I did not have a good night sleep last night at all. I must have woken up at least 4 times. I don’t think the pain meds are helping my cause. Anyway today I’m grumpy. I feel down in the dumps. It’s quite common to have post surgery blues and I’ve sure got them.
Being in bed is boring. I try and get up as much as I can but my back is bad and the surgery has made it worse so I can’t lift myself up. I’m 36 years old feeling like 86. If I get in to position where my back doesn’t hurt my chest hurts-the pain is like a burning pain deep inside. My hips and thighs feel sore too, but not painful. However, it all adds to the overall discomfort.
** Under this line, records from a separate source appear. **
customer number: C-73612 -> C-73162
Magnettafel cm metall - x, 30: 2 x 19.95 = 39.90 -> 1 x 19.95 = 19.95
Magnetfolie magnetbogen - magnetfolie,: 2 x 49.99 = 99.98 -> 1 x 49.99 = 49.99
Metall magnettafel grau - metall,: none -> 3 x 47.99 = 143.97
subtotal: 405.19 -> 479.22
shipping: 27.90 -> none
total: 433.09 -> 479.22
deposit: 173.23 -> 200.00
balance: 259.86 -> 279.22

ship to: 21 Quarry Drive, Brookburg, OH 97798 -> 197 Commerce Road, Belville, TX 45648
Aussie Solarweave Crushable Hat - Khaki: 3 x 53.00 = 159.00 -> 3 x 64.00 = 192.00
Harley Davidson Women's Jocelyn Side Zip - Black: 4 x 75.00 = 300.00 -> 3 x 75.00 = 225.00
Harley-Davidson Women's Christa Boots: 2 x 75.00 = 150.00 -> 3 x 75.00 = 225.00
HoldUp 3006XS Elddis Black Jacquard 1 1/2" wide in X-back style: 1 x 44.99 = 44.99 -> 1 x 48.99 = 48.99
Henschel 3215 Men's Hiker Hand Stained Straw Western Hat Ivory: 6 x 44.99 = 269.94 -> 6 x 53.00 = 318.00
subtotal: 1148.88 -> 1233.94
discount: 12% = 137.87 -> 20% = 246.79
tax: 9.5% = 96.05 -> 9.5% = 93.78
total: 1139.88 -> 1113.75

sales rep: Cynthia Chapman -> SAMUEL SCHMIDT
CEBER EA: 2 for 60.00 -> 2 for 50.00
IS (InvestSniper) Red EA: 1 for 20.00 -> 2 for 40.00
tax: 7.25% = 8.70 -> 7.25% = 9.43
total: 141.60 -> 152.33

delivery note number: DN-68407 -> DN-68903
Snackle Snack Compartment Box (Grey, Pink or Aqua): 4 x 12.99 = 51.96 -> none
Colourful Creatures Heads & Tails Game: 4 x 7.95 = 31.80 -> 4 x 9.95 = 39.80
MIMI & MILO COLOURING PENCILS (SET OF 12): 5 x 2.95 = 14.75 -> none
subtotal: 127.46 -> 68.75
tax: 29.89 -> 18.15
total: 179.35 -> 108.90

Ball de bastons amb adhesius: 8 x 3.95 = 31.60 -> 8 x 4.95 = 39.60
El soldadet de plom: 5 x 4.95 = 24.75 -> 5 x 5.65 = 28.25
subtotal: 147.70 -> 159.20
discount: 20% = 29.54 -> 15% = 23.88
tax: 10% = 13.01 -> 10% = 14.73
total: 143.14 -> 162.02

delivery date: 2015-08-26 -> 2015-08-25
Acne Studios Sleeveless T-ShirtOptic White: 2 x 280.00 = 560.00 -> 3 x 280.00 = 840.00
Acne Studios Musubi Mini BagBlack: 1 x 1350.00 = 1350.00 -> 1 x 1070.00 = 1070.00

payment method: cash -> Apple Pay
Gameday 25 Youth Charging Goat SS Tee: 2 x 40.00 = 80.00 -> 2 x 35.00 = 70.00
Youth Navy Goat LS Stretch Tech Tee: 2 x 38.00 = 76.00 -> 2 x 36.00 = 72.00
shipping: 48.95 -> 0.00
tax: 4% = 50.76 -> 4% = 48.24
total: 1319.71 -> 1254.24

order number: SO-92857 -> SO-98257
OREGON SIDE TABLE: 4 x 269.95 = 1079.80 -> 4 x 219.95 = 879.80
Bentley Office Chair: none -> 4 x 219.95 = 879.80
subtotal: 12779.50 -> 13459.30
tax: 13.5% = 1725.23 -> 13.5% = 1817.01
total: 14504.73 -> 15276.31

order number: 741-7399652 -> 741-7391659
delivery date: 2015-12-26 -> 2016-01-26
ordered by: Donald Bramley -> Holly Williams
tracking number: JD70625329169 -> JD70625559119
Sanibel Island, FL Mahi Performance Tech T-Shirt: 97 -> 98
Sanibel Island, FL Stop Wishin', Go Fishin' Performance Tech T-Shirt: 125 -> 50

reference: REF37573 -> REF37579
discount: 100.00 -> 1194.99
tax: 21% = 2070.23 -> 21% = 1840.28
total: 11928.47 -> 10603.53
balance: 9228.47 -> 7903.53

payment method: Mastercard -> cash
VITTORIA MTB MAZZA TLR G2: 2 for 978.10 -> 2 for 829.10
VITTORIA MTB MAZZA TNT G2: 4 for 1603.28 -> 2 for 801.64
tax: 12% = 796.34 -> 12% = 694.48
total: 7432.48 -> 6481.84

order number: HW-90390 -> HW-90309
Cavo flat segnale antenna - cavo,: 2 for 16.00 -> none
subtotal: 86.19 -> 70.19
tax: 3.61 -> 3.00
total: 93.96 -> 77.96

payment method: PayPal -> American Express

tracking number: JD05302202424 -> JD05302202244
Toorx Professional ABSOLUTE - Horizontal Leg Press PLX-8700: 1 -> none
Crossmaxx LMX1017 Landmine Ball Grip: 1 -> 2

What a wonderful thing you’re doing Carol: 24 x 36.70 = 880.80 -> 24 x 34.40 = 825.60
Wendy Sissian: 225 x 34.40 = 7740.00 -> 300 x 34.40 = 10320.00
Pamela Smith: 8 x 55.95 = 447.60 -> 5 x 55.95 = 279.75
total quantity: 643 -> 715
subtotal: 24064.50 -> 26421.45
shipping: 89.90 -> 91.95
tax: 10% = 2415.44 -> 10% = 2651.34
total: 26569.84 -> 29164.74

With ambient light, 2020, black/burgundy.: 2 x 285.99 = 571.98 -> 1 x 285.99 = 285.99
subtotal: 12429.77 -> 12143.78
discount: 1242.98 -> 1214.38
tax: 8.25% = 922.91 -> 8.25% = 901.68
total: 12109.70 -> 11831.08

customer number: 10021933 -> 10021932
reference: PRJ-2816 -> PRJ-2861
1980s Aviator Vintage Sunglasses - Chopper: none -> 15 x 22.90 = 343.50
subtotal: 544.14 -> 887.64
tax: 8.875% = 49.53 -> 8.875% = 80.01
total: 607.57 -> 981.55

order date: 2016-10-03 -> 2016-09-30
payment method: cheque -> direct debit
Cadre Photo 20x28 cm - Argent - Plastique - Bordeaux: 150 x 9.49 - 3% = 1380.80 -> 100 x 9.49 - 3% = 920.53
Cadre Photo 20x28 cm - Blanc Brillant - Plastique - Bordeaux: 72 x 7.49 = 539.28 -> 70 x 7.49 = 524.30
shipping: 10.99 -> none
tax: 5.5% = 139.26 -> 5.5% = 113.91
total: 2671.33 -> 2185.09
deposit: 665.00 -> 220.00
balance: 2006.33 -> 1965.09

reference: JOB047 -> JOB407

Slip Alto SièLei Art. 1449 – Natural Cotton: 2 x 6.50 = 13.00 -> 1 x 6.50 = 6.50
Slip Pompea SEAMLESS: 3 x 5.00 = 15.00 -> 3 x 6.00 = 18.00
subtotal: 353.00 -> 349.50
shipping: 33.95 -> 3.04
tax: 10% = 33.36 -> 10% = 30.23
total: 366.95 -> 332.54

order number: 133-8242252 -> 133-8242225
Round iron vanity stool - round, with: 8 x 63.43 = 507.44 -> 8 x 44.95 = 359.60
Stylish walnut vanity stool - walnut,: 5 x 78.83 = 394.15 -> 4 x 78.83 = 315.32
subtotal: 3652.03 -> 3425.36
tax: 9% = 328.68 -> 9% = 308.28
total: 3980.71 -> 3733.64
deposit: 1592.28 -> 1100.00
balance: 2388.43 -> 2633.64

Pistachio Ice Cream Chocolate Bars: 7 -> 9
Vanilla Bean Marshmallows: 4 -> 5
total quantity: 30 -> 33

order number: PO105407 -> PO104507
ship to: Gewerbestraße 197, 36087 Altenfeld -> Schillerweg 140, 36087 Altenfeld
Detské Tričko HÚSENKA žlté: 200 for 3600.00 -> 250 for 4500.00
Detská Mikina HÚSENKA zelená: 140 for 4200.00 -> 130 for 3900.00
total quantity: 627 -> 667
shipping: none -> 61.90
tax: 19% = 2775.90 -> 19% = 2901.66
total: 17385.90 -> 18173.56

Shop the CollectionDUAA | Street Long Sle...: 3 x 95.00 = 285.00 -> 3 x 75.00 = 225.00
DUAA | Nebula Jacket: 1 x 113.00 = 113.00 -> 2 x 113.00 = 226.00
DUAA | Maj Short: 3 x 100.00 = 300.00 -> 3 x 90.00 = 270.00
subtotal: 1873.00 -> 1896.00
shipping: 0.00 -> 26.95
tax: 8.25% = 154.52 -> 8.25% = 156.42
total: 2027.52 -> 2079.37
I can see a blue sky from my bedroom window even though the front bedroom is shaded by trees, the sun is shining through the tiny gaps and reflecting on the window. It’s quite calming and enticing-like someone is beckoning me to go outside. A sunny day can turn a difficult day in to a tolerable one so I’m rather glad the sun is shining this morning.
I know that this is temporary and soon I will feel well and be up on my feet again. When the nurse told me at diagnosis that it would be 2-3 years before I would have my reconstruction I didn’t believe her. But she was right. It’s been a long slog-an emotionally and physically crippling journey and I envy all the women who had lumps cut out or decided to live sans boobs. Who is this all for? Is it purely for me or is it to look attractive to others? It’s easy to fool yourself along the way. I am the master at doing so.